The in-principle nod is not the final green light. Zepto is expected to refile its prospectus with updated FY26 financials in the first week of May, after completing the testing-the-waters process — a pre-marketing exercise that lets the company gauge appetite from qualified institutional buyers before formally pricing the issue. Final SEBI approval will follow once the updated prospectus is reviewed.
The IPO is primarily a fresh capital raise rather than an exit vehicle for early investors. Zepto held approximately $600–700 million in cash as of March 2026 — a thinner cushion compared to Blinkit ($1.9 billion) and Swiggy ($1.7 billion) — making the public raise strategically important for funding continued dark store expansion. The company has set a target of 2,000 dark stores by 2028 and plans to enter 40–50 new cities, including tier-2 markets.
Financially, Zepto reported revenue of ₹11,110 crore in FY25, a 150% jump year-on-year, but net losses widened to ₹3,367 crore as aggressive expansion pushed costs higher. Management has stated it is targeting EBITDA breakeven within 12–15 months, with monthly cash burn reportedly down by roughly half from its peak. The company’s annualised advertising revenue has crossed ₹1,000 crore, a high-margin stream that management is counting on to shift unit economics materially before the listing.
The timing is complicated by broader market conditions. Shares of both Swiggy and Eternal have fallen 30–35% over the past six months, repricing the listed quick commerce peer group and putting pressure on the valuation Zepto can realistically command.
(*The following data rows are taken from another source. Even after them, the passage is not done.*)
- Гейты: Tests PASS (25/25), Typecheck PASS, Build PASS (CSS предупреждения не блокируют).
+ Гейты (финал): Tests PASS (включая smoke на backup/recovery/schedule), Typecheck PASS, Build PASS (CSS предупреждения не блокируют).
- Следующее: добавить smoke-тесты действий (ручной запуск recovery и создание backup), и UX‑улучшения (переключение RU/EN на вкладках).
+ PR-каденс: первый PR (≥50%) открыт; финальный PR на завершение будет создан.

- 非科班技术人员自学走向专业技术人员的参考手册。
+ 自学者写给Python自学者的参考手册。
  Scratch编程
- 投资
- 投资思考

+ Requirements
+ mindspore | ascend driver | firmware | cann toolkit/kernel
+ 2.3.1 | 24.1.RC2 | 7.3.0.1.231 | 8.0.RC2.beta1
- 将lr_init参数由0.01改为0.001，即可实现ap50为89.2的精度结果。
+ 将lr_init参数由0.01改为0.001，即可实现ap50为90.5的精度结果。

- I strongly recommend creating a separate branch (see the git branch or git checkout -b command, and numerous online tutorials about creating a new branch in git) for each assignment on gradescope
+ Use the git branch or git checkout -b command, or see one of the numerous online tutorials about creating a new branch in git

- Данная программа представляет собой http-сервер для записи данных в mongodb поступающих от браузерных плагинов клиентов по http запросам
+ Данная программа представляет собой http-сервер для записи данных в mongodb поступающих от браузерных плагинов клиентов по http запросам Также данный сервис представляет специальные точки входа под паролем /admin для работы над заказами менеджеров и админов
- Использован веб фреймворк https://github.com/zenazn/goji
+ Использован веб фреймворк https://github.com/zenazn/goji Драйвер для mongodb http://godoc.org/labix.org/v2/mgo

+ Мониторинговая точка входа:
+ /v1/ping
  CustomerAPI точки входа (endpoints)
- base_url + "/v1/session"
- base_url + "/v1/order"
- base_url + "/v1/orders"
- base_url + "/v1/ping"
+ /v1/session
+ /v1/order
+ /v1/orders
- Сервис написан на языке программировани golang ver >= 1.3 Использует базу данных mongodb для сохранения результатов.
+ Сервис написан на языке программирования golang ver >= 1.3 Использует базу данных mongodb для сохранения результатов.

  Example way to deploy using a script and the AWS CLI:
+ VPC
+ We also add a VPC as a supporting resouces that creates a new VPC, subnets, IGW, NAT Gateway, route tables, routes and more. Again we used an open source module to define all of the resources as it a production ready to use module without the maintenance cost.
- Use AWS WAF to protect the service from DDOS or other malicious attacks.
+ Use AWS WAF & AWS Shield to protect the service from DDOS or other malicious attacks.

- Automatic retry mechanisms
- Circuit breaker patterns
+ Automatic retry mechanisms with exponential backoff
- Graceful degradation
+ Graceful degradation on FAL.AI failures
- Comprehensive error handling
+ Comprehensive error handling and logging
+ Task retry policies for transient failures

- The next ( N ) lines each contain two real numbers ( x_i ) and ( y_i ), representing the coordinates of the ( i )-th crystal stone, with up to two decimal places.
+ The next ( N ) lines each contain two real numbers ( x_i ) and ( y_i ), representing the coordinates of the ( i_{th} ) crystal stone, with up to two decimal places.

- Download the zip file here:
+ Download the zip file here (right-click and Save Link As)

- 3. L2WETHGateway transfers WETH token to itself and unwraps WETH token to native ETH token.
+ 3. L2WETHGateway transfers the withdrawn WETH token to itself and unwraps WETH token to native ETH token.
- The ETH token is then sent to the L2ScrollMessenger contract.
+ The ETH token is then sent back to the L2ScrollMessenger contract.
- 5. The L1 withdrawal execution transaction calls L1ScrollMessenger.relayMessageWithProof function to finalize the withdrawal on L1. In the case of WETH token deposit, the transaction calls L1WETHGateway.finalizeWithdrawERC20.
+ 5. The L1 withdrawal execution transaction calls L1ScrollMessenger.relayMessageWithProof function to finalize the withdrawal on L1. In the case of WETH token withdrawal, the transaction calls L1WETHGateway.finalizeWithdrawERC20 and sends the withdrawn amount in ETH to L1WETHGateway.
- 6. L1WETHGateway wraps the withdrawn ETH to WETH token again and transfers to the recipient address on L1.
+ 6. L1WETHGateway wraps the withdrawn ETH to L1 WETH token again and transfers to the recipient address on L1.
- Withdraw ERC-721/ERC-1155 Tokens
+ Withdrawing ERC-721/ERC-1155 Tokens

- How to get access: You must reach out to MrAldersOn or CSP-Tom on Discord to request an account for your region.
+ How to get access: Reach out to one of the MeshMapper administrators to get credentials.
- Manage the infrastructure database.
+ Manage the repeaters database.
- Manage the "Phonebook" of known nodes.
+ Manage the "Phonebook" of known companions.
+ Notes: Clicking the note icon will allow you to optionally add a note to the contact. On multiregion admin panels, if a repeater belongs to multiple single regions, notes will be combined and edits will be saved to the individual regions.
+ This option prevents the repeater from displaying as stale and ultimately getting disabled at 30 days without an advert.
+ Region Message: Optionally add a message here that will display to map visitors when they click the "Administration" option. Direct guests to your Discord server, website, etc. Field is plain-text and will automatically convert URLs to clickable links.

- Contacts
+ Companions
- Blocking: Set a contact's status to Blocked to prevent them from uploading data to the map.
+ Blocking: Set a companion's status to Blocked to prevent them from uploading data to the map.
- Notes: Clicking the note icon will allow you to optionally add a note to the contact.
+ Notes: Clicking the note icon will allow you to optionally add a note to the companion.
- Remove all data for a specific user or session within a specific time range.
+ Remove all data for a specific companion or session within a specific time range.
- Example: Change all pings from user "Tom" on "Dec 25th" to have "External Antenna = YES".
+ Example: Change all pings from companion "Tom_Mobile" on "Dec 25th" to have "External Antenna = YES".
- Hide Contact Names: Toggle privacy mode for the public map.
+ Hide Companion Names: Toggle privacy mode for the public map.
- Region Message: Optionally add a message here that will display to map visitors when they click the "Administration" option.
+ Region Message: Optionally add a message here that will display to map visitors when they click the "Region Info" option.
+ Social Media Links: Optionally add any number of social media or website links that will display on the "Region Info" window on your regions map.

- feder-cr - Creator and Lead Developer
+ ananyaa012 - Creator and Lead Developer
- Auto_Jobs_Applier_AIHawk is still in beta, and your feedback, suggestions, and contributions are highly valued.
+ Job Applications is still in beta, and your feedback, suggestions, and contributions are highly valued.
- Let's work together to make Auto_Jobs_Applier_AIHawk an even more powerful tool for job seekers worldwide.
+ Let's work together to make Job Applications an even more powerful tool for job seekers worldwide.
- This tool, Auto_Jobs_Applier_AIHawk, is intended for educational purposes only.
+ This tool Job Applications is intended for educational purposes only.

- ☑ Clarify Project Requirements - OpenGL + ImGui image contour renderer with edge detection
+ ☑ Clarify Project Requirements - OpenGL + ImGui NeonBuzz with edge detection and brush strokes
Some analysts have flagged that the company may need to price at $5–6 billion rather than the $7–8 billion it has been seeking in private conversations with investors.
The approval also follows Zepto’s completion of a reverse flip — the company moved its parent entity’s domicile from Singapore to India in January 2025, a mandatory step for a domestic listing that required NCLT approval and involved a significant tax outlay, though the exact figure has not been disclosed.
If the listing proceeds on schedule, Zepto will join Swiggy and Eternal as publicly traded players in India’s quick commerce sector — a segment that analysts project could grow into a $57 billion market by 2030.